# Senior Living Home Gives Shelter Pets A Second Chance



## SeaBreeze (Sep 22, 2014)

Read about how the kind folks in senior living homes are giving some shelter pets a second chance...http://www.huffingtonpost.com/2014/0...tm_hp_ref=dogs




​


----------



## Ina (Sep 22, 2014)

Sea, I know I'm not going anywhere without my Izzy. :tapfoot:


----------



## SeaBreeze (Sep 22, 2014)

Ina, what happened to your friend who had to move and rehome his 2 dogs?  Did you end up taking them in?


----------



## Ina (Sep 22, 2014)

As it turns out we had a spree of someone going around our neighborhood poisoning our dogs so they could rob the homes.  It's happened before, but only twice in the last twenty years.

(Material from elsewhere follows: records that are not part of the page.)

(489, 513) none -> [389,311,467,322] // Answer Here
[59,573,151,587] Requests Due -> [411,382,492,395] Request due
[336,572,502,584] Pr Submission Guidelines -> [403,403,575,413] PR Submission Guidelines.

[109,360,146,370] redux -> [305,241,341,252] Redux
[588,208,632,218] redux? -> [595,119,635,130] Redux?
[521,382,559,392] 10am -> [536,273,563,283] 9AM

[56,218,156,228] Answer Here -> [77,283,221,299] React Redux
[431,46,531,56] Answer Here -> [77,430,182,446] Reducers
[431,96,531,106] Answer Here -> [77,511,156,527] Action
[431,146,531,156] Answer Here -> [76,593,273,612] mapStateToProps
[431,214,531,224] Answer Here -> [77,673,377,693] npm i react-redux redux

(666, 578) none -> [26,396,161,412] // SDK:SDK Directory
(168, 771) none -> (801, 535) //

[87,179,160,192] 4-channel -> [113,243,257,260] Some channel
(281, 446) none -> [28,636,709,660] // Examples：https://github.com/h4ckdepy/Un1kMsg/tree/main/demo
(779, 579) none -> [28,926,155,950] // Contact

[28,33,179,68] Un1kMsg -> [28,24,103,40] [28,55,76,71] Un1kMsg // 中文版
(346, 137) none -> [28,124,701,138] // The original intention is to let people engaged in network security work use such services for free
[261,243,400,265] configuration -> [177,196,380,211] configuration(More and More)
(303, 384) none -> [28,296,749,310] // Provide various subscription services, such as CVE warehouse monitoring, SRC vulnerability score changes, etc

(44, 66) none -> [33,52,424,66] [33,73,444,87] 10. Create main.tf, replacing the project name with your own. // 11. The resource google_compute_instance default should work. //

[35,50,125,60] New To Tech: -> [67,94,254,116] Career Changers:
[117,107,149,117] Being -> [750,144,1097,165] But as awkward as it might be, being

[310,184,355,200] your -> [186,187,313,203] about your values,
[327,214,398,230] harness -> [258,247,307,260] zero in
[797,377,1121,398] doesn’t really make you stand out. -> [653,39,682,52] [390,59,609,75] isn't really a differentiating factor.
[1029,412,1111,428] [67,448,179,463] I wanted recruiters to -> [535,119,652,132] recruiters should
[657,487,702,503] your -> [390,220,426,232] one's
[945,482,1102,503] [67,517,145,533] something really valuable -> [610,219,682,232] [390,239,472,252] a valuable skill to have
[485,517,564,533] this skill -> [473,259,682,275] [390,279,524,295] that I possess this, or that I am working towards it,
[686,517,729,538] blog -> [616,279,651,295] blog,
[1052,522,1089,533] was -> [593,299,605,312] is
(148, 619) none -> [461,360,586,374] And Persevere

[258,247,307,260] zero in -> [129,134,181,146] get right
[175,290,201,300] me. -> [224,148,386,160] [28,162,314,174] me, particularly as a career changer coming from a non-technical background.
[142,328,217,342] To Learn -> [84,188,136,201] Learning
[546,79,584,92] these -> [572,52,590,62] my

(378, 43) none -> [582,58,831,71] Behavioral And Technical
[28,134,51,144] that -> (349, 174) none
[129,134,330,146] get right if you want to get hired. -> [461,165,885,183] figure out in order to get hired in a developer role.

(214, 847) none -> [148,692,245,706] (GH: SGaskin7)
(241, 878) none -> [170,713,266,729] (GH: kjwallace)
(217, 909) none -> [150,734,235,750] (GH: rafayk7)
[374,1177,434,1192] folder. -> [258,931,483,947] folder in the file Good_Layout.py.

We lost two golden labs about five years after we bought this place. After that we drained our new fur kids not to eat anything, anytime, it didn't come from us, and we pinned them at night.
Anyway two of our neighbors lost their yard dogs, and since the dogs we were carrying for were medium and small, they can be kept indoors.  So we found them new homes, and we get to sort of keep an eye on them.


----------



## SeaBreeze (Sep 22, 2014)

That's terrible Ina, I've heard stories of people using poison meatballs to kill dogs, either in people's yards, or at dog parks.


----------